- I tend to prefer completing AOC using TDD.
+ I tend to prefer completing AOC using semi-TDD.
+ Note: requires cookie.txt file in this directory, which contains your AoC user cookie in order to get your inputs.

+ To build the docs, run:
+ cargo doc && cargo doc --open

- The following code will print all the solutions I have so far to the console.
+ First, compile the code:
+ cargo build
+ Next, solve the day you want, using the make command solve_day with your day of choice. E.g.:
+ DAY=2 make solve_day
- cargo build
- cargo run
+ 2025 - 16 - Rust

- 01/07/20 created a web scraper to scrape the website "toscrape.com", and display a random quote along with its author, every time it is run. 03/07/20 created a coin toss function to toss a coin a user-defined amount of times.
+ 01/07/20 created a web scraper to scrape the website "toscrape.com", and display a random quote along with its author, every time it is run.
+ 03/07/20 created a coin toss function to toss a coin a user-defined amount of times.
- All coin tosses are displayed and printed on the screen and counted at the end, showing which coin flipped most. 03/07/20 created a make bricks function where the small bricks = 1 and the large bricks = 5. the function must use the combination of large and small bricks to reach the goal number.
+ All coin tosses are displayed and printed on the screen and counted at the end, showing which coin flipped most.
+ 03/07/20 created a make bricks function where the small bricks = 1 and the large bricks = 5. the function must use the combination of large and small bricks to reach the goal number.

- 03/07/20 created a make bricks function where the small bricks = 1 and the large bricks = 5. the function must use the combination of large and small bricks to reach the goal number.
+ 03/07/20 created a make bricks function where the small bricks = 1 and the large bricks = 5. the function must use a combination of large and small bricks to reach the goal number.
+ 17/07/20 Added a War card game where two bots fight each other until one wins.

--- --- ---

* TASK TO COMPLETE *
Copy out each line of the listing that holds "amount".

* RESULT FOR THIS TASK *
- 01/07/20 created a web scraper to scrape the website "toscrape.com", and display a random quote along with its author, every time it is run. 03/07/20 created a coin toss function to toss a coin a user-defined amount of times.
+ 03/07/20 created a coin toss function to toss a coin a user-defined amount of times.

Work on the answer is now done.